ISLAMABAD: The federal government may soon approve another bailout package, worth more than Rs10 billion, for the ailing Pakistan International Airlines (PIA) and enhance sovereign guarantees limit to Rs172 billion as authorities have failed to turn the national flag carrier around.
After its failure to cut ballooning losses, the PIA has sought approval of the government to borrow over Rs10 billion on the back of sovereign guarantees to pay off the liabilities, according to sources.
The Ministry of Finance has received a summary from the Aviation Division for enhancing the borrowing limit of the PIA due to its worsening fiscal position, the sources added.
Currently, the PIA’s borrowing limit, backed by the sovereign guarantees, is Rs161.5 billion. To keep the airlines afloat, the government has been providing guarantees to enable the PIA to raise funds from local and foreign commercial banks.
The approval of a fresh bailout package will be sought from the Economic Coordination Committee (ECC) of the Cabinet, which will be chaired by Prime Minister Shahid Khaqan Abbasi. The Ministry of Finance was in the process of meeting procedural requirements.
If approved by the ECC, it will be the fourth time in the last one year that the government will increase the limit of guarantees to enable the loss-making entity to meet its expenses. Earlier, in January, the ECC had increased the limit from Rs151 billion to Rs161.5 billion.
The sources said about Rs7 billion worth of fresh loans would be obtained to pay the interest on borrowings that had been obtained on the back of sovereign guarantees.
Through a letter in September 2008, the federal government, being the majority shareholder, had assured keeping the PIA as a ‘going concern’ and has been injecting money, directly or indirectly.
While approving the last bailout package in January this year, the ECC had also set up a committee to finalise a strategic business plan for improving the financial and operational performance of the PIA.
The committee held a few meetings, chaired by Ahsan Iqbal, then the federal planning minister, but its findings were never shared with the public.
The PIA was on the active list of privatisation that the federal government had shared with the International Monetary Fund (IMF) under the last three-year $6.2 billion bailout package.
But the government missed all the deadlines that it had agreed with the IMF for the PIA’s privatisation, and the IMF also showed leniency.
In April last year, parliament also amended the PIA Act of 1956, which stopped transfer of management control to the private strategic investors.
Given the huge administrative issues, it is unlikely that any private-sector investor would invest without getting the control of the airlines.

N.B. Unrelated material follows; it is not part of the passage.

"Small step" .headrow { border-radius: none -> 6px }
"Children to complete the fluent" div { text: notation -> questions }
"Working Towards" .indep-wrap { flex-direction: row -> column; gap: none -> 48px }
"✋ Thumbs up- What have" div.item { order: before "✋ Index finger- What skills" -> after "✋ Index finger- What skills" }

The amended law also binds the government to retain the majority stakes in the airlines.
In violations of various regulatory requirements, the PIA has also failed to finalise its audited financial accounts for the year 2016.
“Every public sector company shall – within one month of the close of first, second and third quarter of its year of account – prepare a profit and loss account for, and balance-sheet as at the end of, that quarter, whether audited or otherwise, for the board’s approval,” says the Public Sector Companies Corporate Governance Rules of the Securities and Exchange Commission of Pakistan (SECP).
In May this year, PIA Chairman Irfan Elahi, who is also federal secretary of Aviation Division, informed the shareholders that the annual accounts could not be finalised mainly due to conversion of PIAC into PIA Company Limited. However, parliament had approved the new law in April 2016.
The financial accounts for 2016 could not be finalised due to PIAC’s conversion into a limited company and reconstitution of the board of directors, said PIA spokesman Mashood Tajwar on Tuesday. The board of directors is expected to hold a meeting this Friday.
According to the PIA’s financial statement for up to September 2016, the airlines’ total liabilities have mounted to Rs349 billion as against only Rs113.8 billion assets. The losses of the national flag carrier are rising with each passing day.
In its last available financial statement, the management and the board had blamed the competition from the Gulf-based airlines for the heavy losses despite decline in fuel expenditures and borrowing cost.
A new federal audit report on accounts of the PIA revealed that during the years 2014 and 2015, the airlines sustained Rs1.3 billion losses on Karachi-Lahore and Lahore-Karachi sector due to poor planning.
The Auditor General of Pakistan report said the management deployed low seating capacity aircraft despite huge passenger demand.